12 July: Saints Louis Martin and Marie Azelie Guerin

Louis Martin was born in Bordeaux, on August 22, 1823. While he was master-watchmaker in Alençon, he met Marie Azelie (Zelie) Guerin, a lace maker, born in Gandelain (St-Denis-sur-Sarthon), on December 23, 1831. They were married on July 13, 1858,and had nine children, including the future Saint Therese of the Infant Jesus. Model spouses, devoted parents, workers, attentive to the poor, always nourishing a missionary spirit, they found their strength and hope in regular attendance at Holy Mass and in a deep devotion to the Blessed Virgin.
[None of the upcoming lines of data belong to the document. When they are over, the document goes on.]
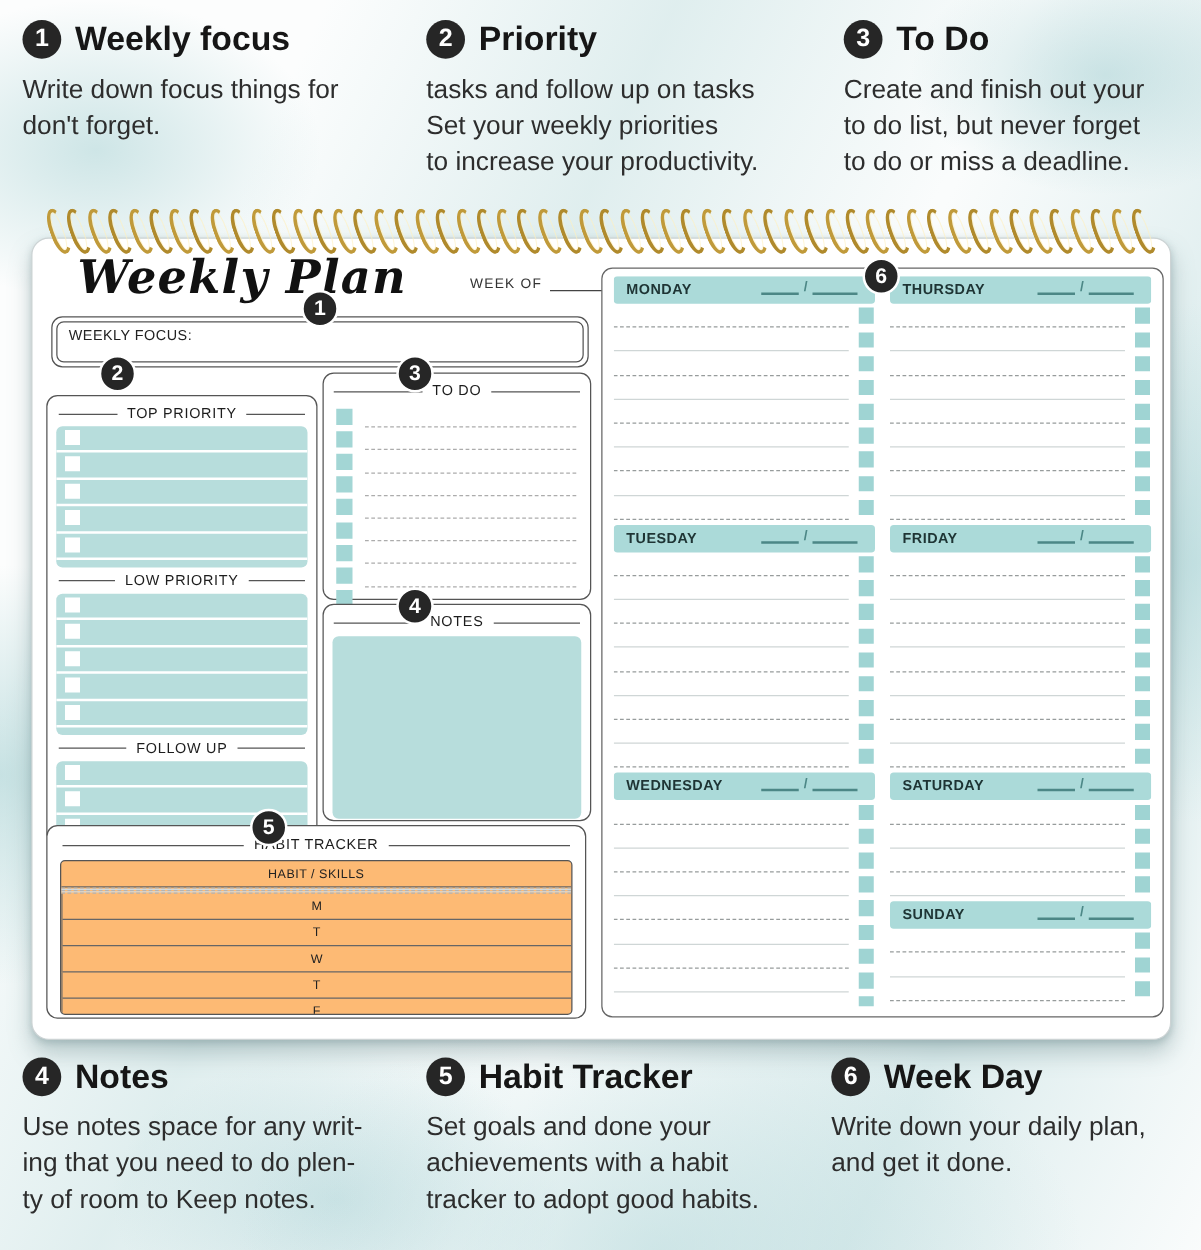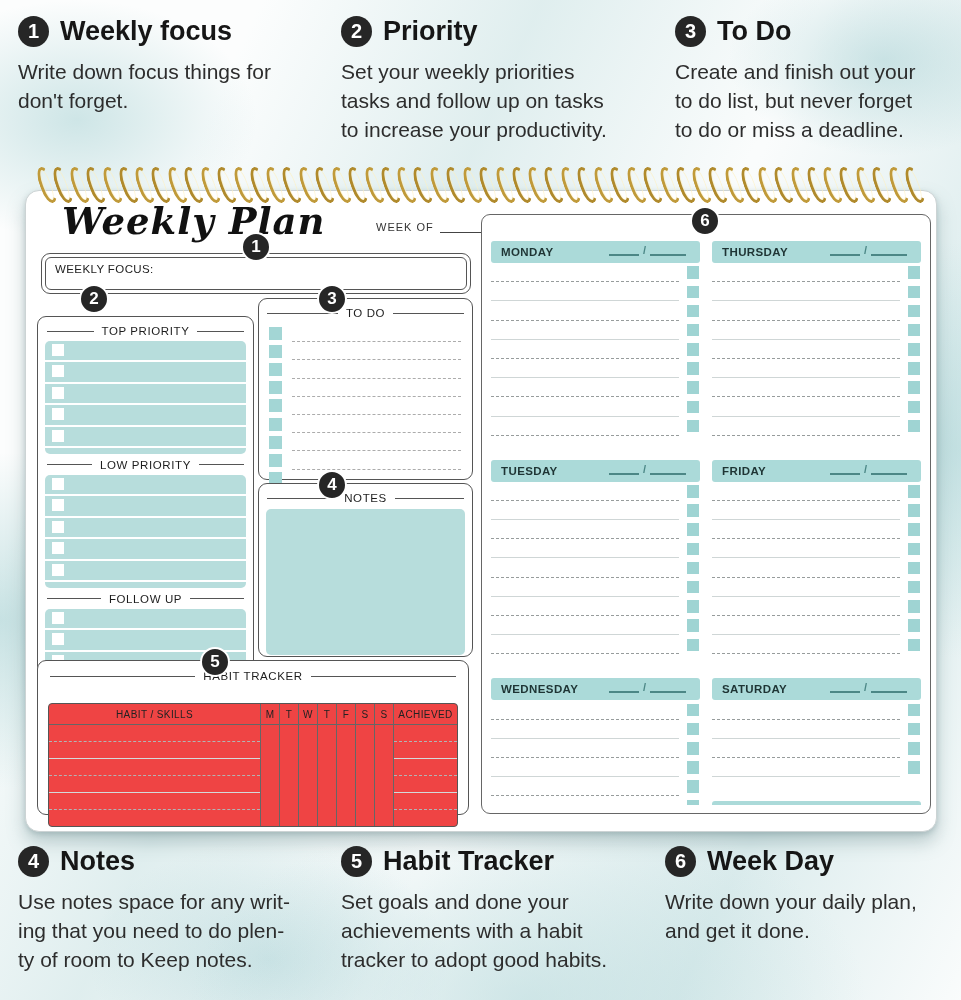--- a/index.html
+++ b/index.html
@@ -121,8 +121,8 @@
     <span class="ann-badge">2</span>
     <span class="ann-title">Priority</span>
   </div>
+  <span class="ann-line">tasks and follow up on tasks</span>
   <span class="ann-line">Set your weekly priorities</span>
-  <span class="ann-line">tasks and follow up on tasks</span>
   <span class="ann-line">to increase your productivity.</span>
 </div>
 <div class="ann" style="left:675px;top:16px;">

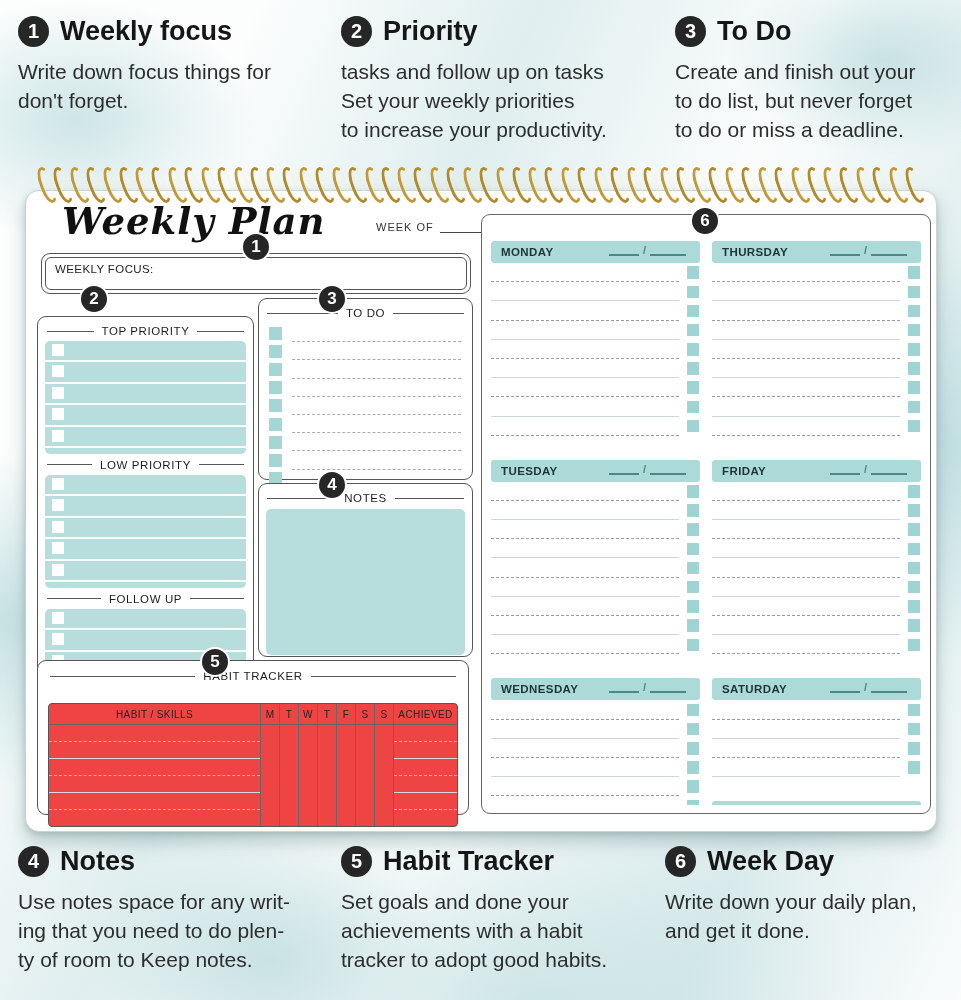--- a/index.html
+++ b/index.html
@@ -93,7 +93,7 @@
   .day-sec{margin-top:4px;}
   .day-sec:first-child{margin-top:0;}
   .day-hdr{height:22px;background:#abdad9;border-radius:3px;display:flex;align-items:center;
-    justify-content:space-between;padding:0 10px;margin-top:20px;}
+    justify-content:space-between;padding:0 10px;}
   .day-name{font-size:11.5px;font-weight:bold;letter-spacing:.4px;color:#1e3434;}
   .day-date{display:flex;align-items:flex-end;gap:4px;padding-bottom:4px;color:#4c8786;
     font-weight:bold;font-size:11px;margin-right:4px;}

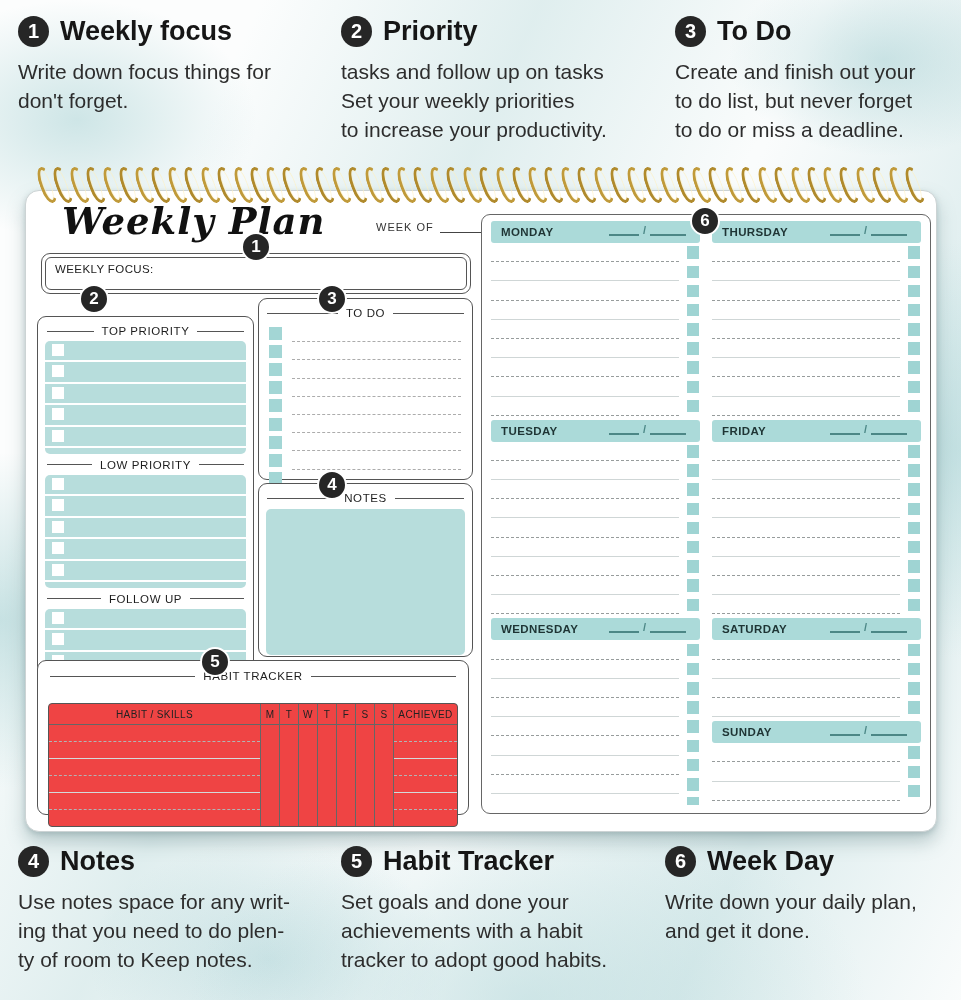--- a/index.html
+++ b/index.html
@@ -74,7 +74,7 @@
   .notes-fill{background:#b7dddc;border-radius:5px;height:146px;margin:2px 1px 0;}
   
   .ht-table{display:flex;border:1.2px solid #555;border-radius:4px;overflow:hidden;
-    height:122px;margin-top:18px;background:#ef4444;}
+    height:122px;margin-top:3px;background:#fdba74;flex-direction:column;}
   .ht-col{display:flex;flex-direction:column;box-sizing:border-box;}
   .ht-col + .ht-col{border-left:1px solid #666;}
   .ht-wide{flex:1;}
12 June: Blessed Alphonsus Mary of the Holy Spirit Mazurek and Companions

Joseph Mazurek was born in 1891 at Baranowka, near Lubartow, Poland. He entered the Discalced Carmelite Order in 1908, taking the religious name Alphonsus Mary of the Holy Spirit. He was ordained a priest and appointed as a professor while dedicating himself to the education of youth. Afterward, he served in his Order as prior and bursar. In 1944, after having been arrested by the troops that had invaded his country, he was shot on 28 August at Nawojowa Gora, near Krzeszowice.